Participants noted that an understanding of biochemistry is relevant to a small subset of patient conditions, and that the likelihood of experiencing a patient condition that would prompt a connection to biochemistry in the workplace depended on the typical “patients seen” in that clerkship. As the set of medical conditions experienced by the clerkship’s patient population is discipline-specific, some clerkships may afford little or no possibility of a connection to biochemistry.

So I just never had an opportunity to see patients where those [biochemistry concepts] were, and we spent one day in the neonatal nursery…the whole year. So those were just biochemistry topics that I never had a chance for a repeat exposure to involving an actual patient. (#6)

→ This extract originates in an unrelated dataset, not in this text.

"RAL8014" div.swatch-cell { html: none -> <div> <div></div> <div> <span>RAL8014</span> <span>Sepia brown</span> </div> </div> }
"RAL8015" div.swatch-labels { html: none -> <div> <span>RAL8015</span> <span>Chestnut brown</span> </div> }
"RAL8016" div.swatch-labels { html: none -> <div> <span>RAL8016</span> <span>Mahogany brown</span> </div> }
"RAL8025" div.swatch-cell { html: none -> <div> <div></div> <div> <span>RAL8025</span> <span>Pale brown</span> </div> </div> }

Prioritization of patient care-focused learning

Participants described prioritization of learning core patient care activities (differential diagnosis, management, etc.) over in-depth learning of disease mechanisms, particularly in traditionally structured clerkships.

…we have to see 15 patients this morning. We have to take really good care of them all. Everybody can’t pick a topic that they want to hear everybody’s thoughts on. (#4)

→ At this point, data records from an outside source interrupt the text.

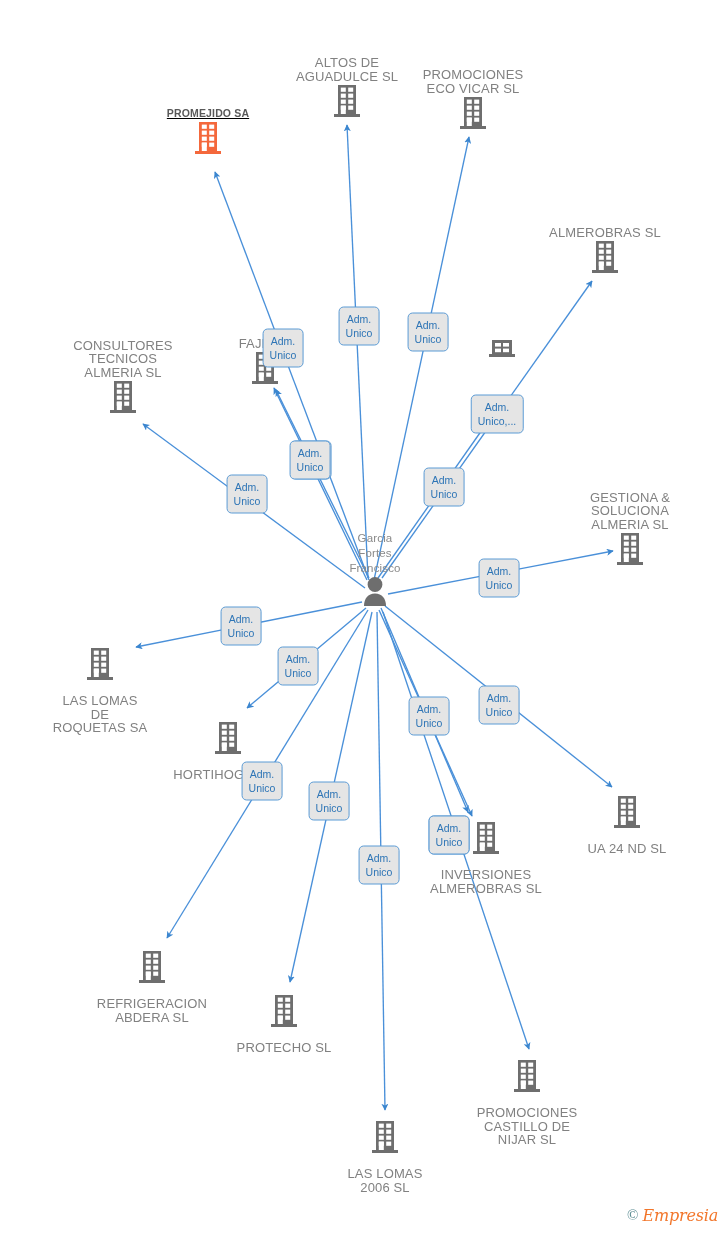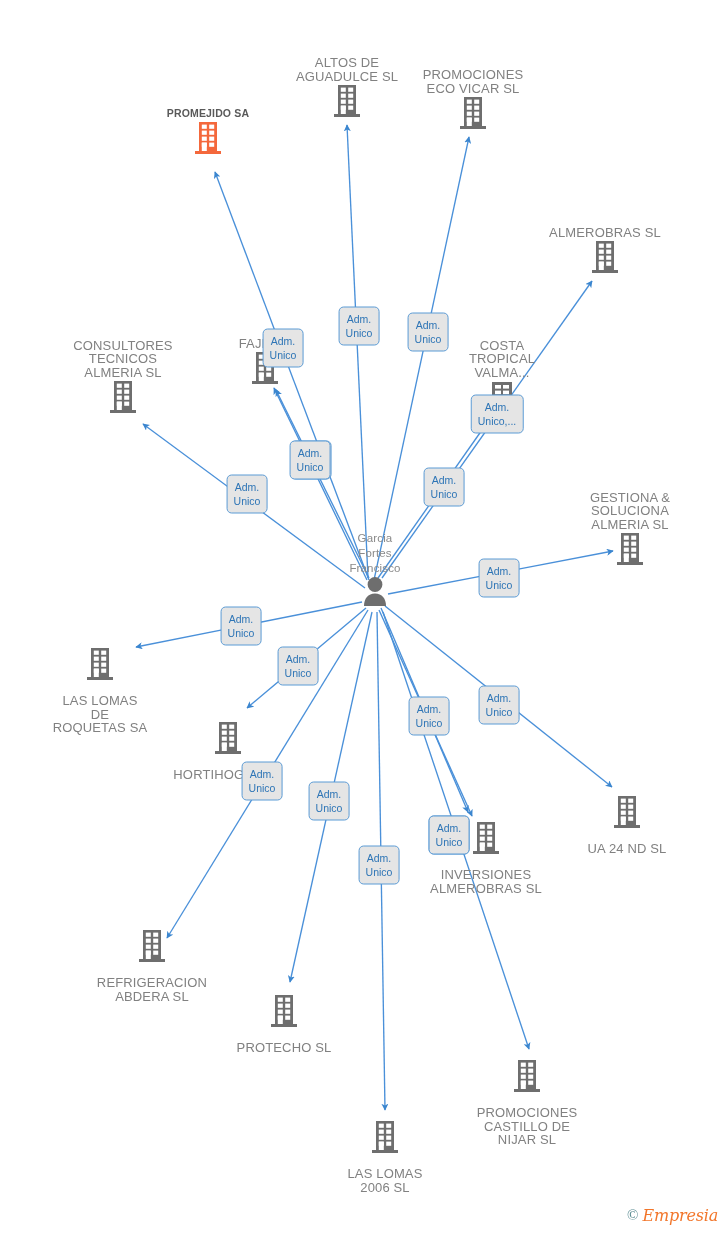"PROMEJIDO SA" div.node { text-decoration: none -> underline }
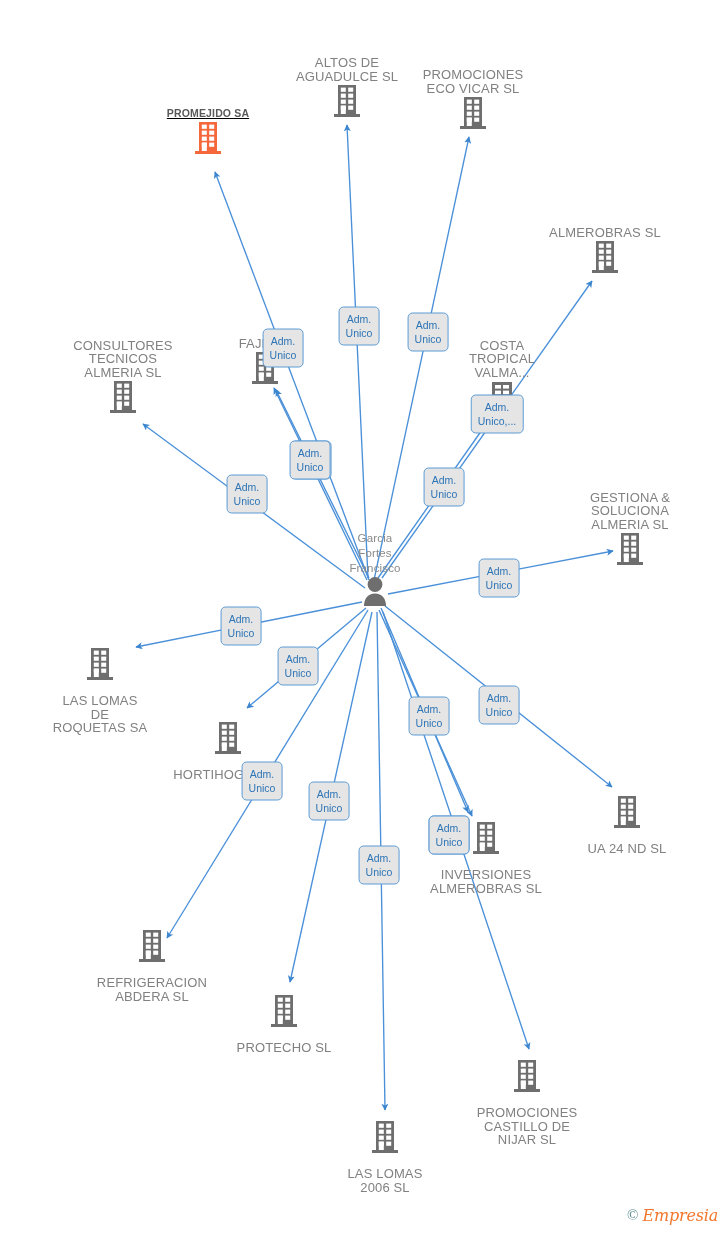"COSTA" span.label { html: <span>COSTA TROPICAL VALMA...</span> -> none }
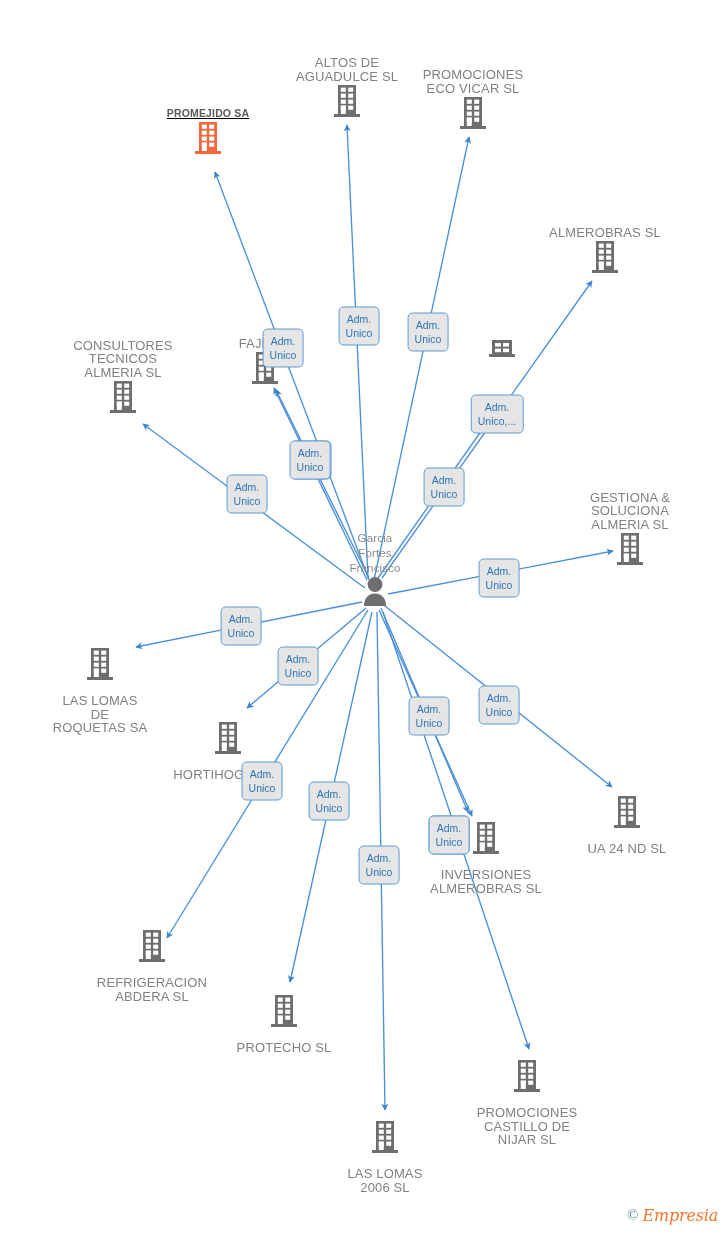"REFRIGERACION" div.node { top: 930px -> 951px }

Participants also noted ways that the pace of work on clerkships barred connections.

In the mornings on rounds, you’re quite often in a rush. So, having a student present for 15 minutes on the biochemistry of a certain disease is not going to be suited to having efficient rounds. (#4)

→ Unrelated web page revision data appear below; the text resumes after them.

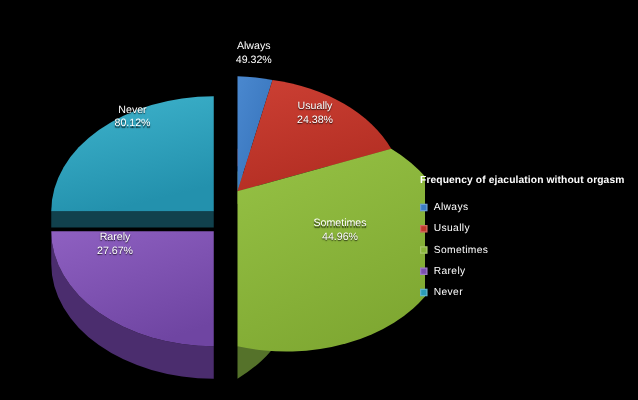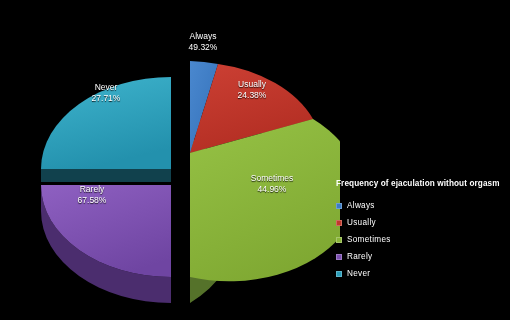"27.71%" span.lbl-val { text: 27.71% -> 80.12% }
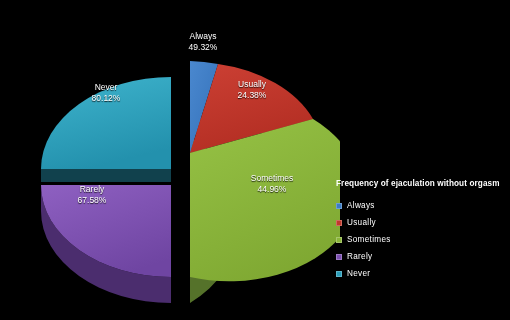"Frequency of ejaculation without orgasm" .legend { margin-top: 40px -> none }
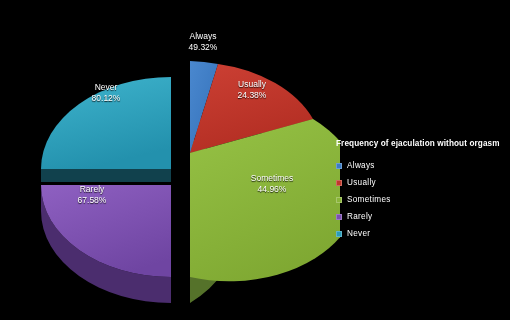"67.58%" span.lbl-val { text: 67.58% -> 27.67% }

Facilitators to connecting

Supervisor questions and tasks that support connections to biochemistry knowledge

Participants reported that supervisor interactions were major contributors to connections. Being asked questions that went beyond an initial clinical decision (e.g., name the diagnosis, choose the drug) by asking for a rationale or a mechanism helped prompt connections, as did reading assignments and requests for presentations.

…the attending would ask me, "Okay, can you tell me the mechanism behind this drug?" I would say that’s probably the only time wherein I would reach back into my biochemistry learning and explain the mechanism behind each of these drugs. (#11)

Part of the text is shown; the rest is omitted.